_Try it_
Work out how many lines in the data below contain "ENSEMBLE", and state that count with nothing added.

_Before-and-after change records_
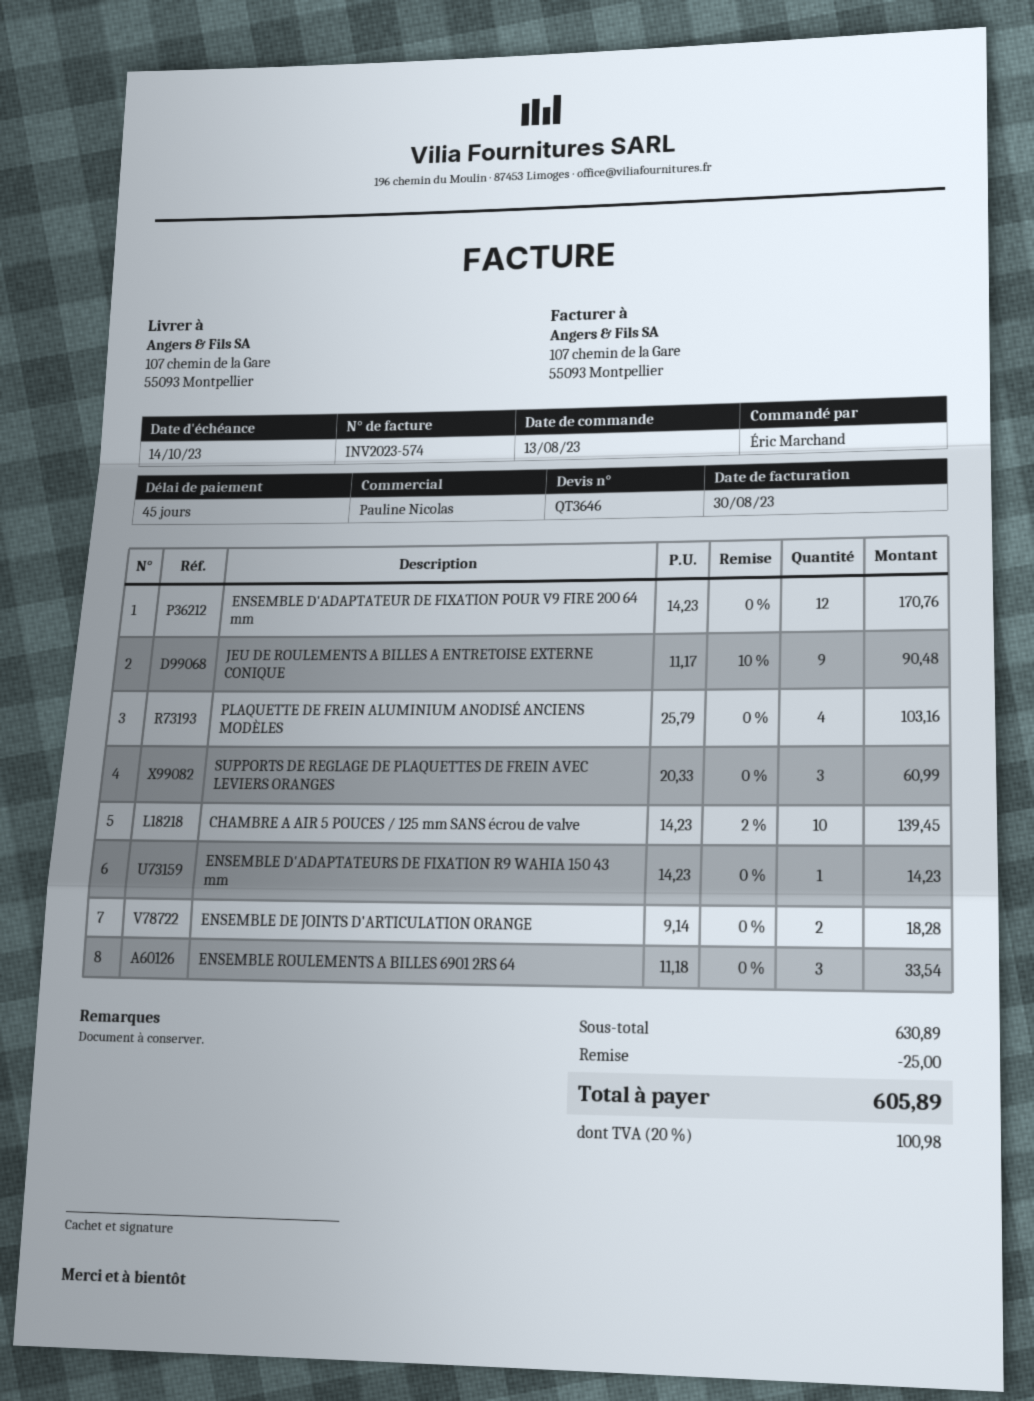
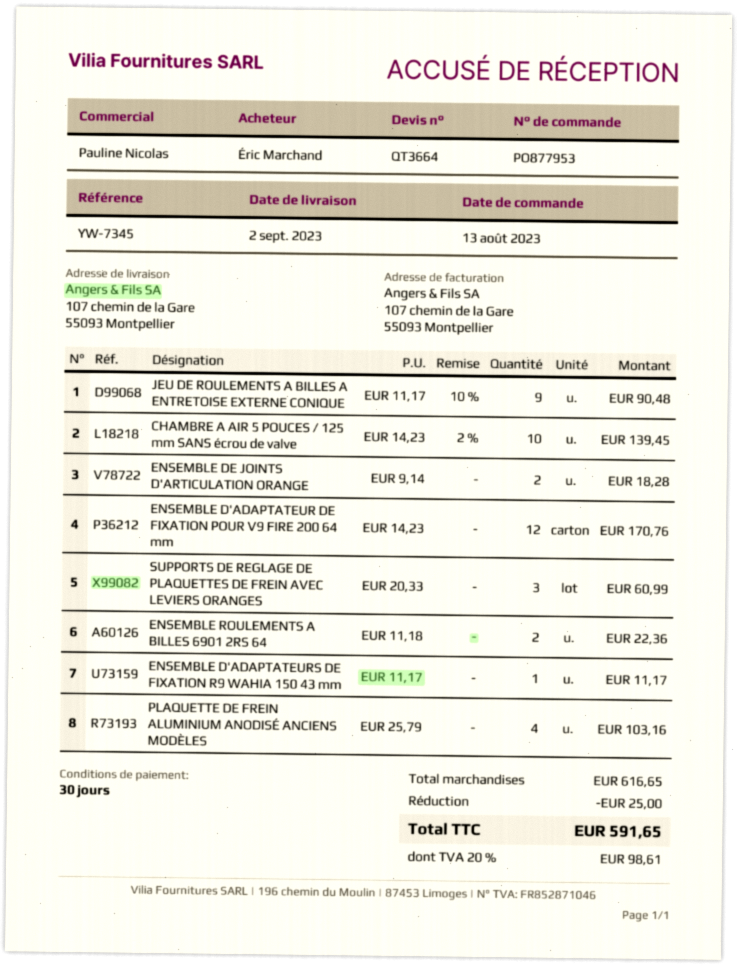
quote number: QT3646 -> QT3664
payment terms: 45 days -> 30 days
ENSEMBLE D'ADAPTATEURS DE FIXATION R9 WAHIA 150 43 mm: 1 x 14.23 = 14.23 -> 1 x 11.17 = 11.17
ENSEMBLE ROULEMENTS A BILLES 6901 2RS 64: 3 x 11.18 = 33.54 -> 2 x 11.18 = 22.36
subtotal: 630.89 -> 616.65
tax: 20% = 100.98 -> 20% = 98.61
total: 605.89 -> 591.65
==
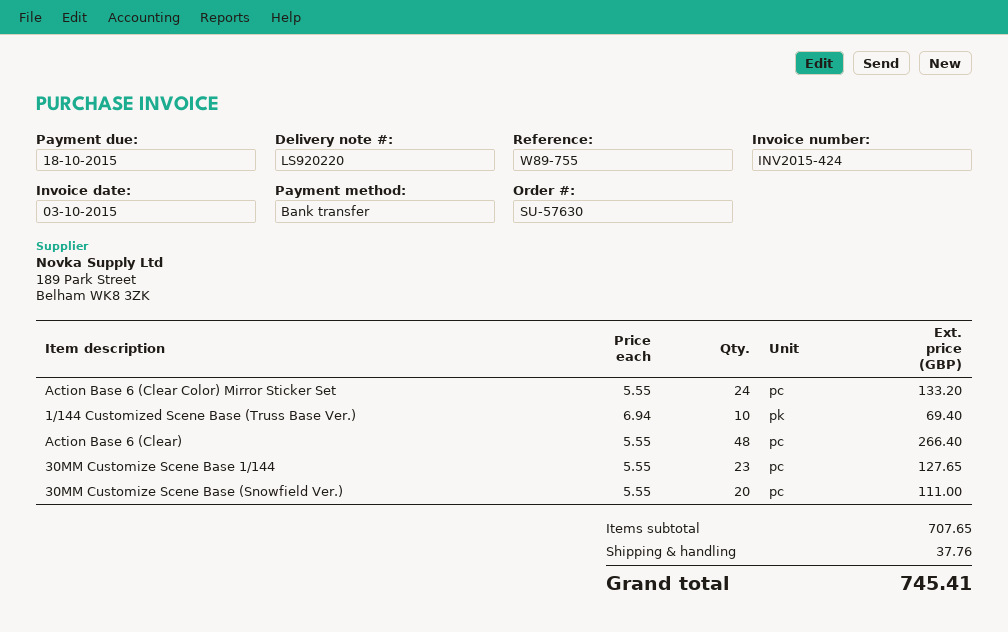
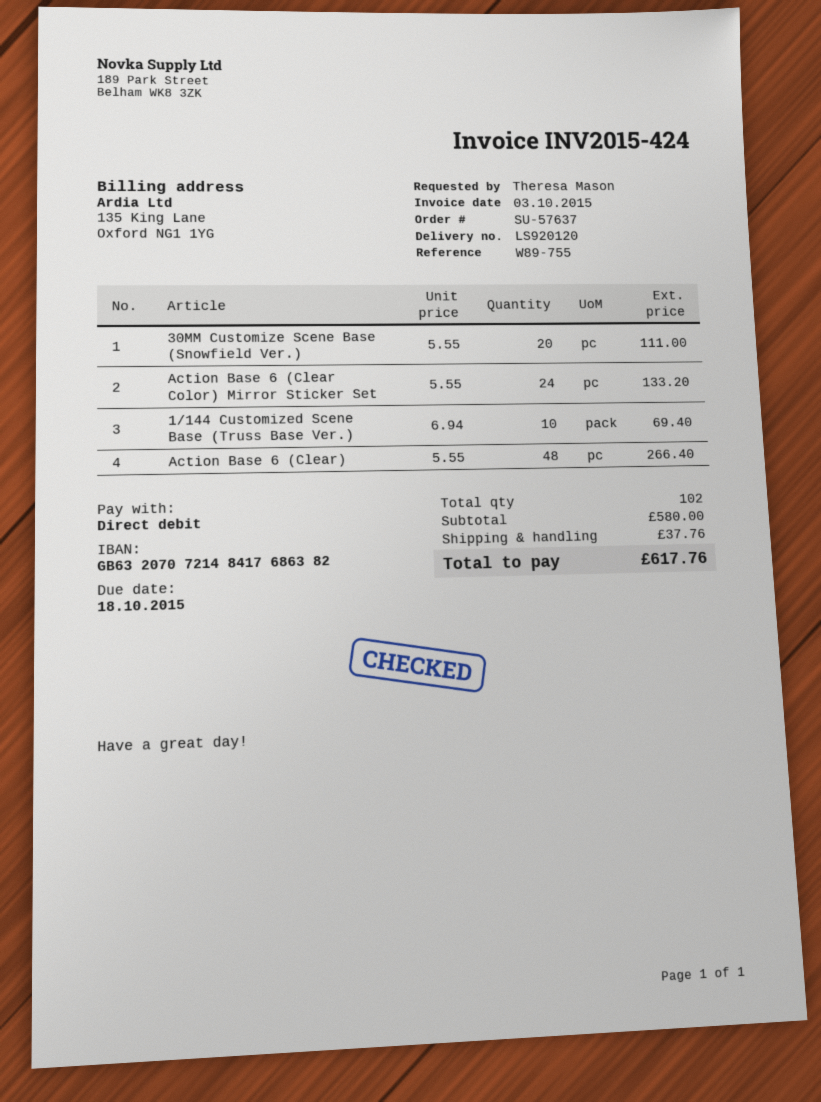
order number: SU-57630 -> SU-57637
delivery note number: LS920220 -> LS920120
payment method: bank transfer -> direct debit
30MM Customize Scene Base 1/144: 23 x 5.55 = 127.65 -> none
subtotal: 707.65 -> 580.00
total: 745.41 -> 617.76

_Exercise output_
2